Work to be completed.
All lines of the material below that include the string "useOverride" are to be copied.

##### Source data

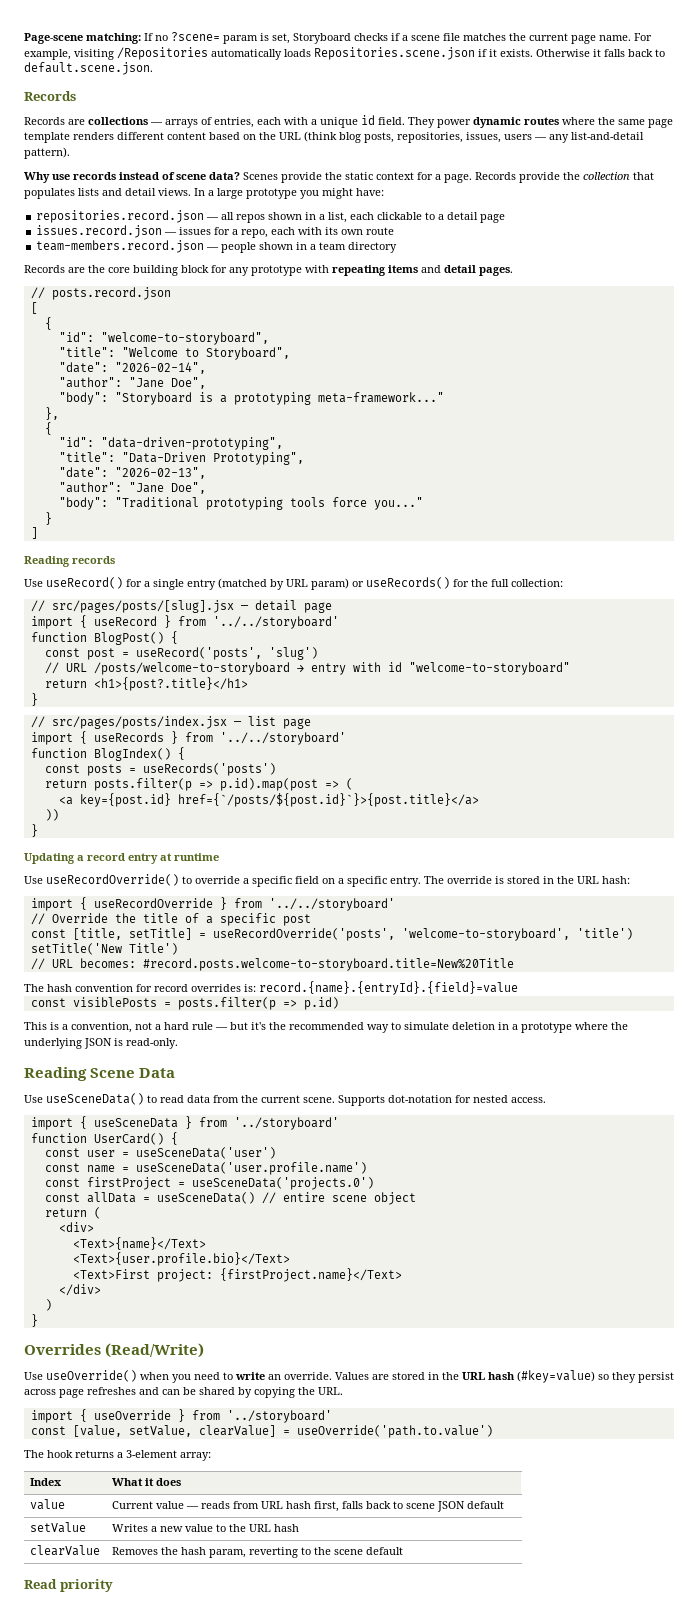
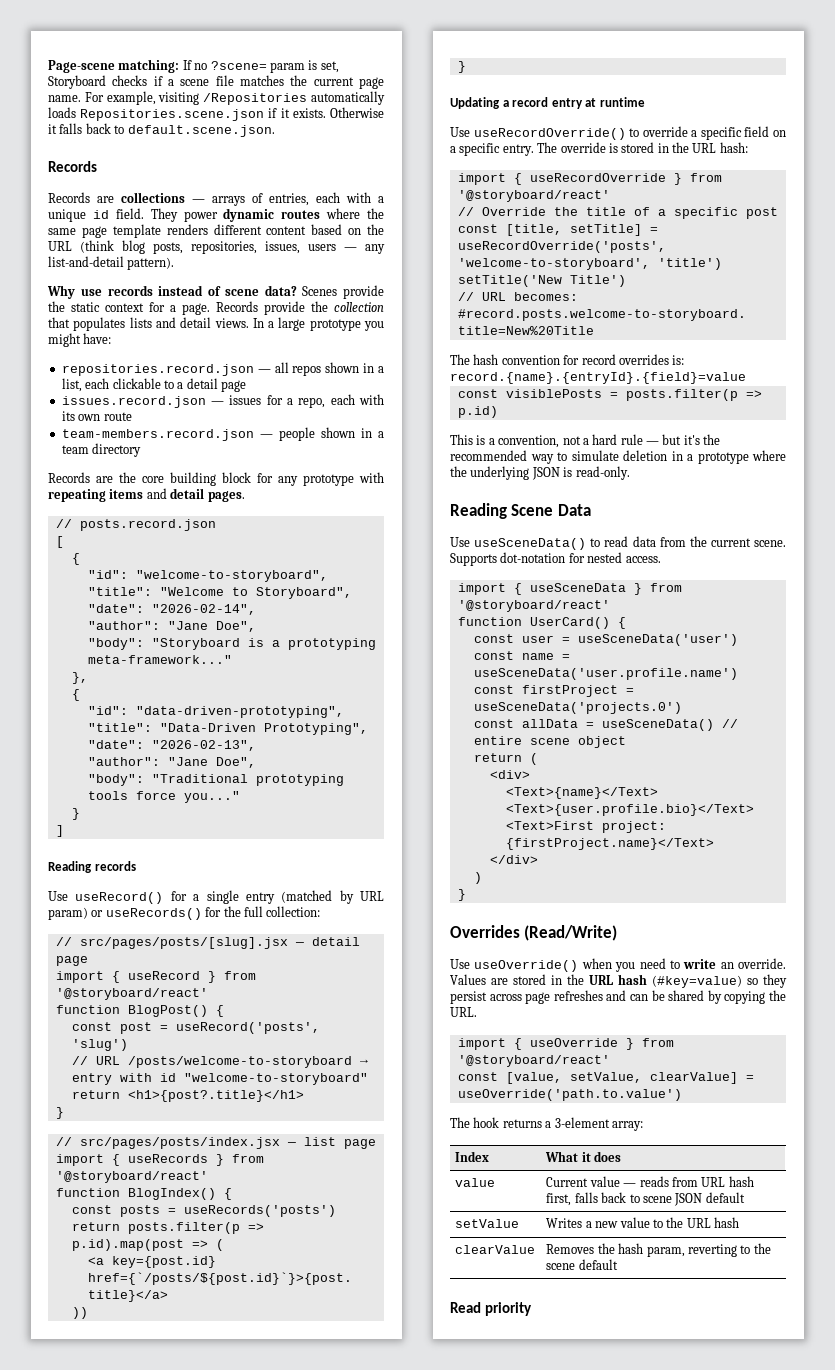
- import { useRecord } from '../../storyboard'
+ import { useRecord } from '@storyboard/react'
- import { useRecords } from '../../storyboard'
+ import { useRecords } from '@storyboard/react'
- import { useRecordOverride } from '../../storyboard'
+ import { useRecordOverride } from '@storyboard/react'
- import { useSceneData } from '../storyboard'
+ import { useSceneData } from '@storyboard/react'
- import { useOverride } from '../storyboard'
+ import { useOverride } from '@storyboard/react'

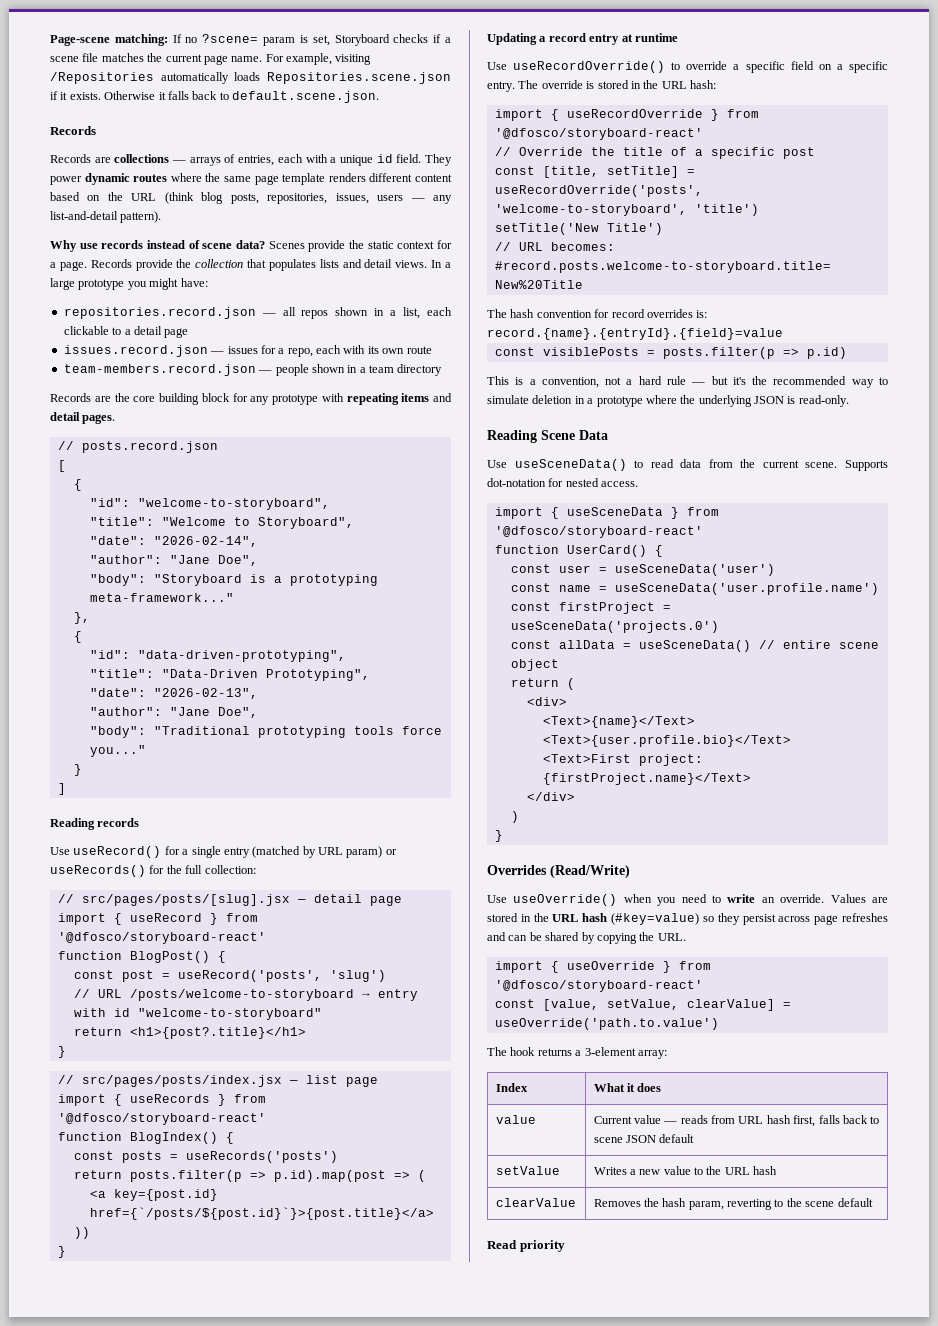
- import { useRecord } from '@storyboard/react'
+ import { useRecord } from '@dfosco/storyboard-react'
- import { useRecords } from '@storyboard/react'
+ import { useRecords } from '@dfosco/storyboard-react'
- import { useRecordOverride } from '@storyboard/react'
+ import { useRecordOverride } from '@dfosco/storyboard-react'
- import { useSceneData } from '@storyboard/react'
+ import { useSceneData } from '@dfosco/storyboard-react'
- import { useOverride } from '@storyboard/react'
+ import { useOverride } from '@dfosco/storyboard-react'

##########

Response to this task.
- import { useOverride } from '../storyboard'
+ import { useOverride } from '@storyboard/react'
- import { useOverride } from '@storyboard/react'
+ import { useOverride } from '@dfosco/storyboard-react'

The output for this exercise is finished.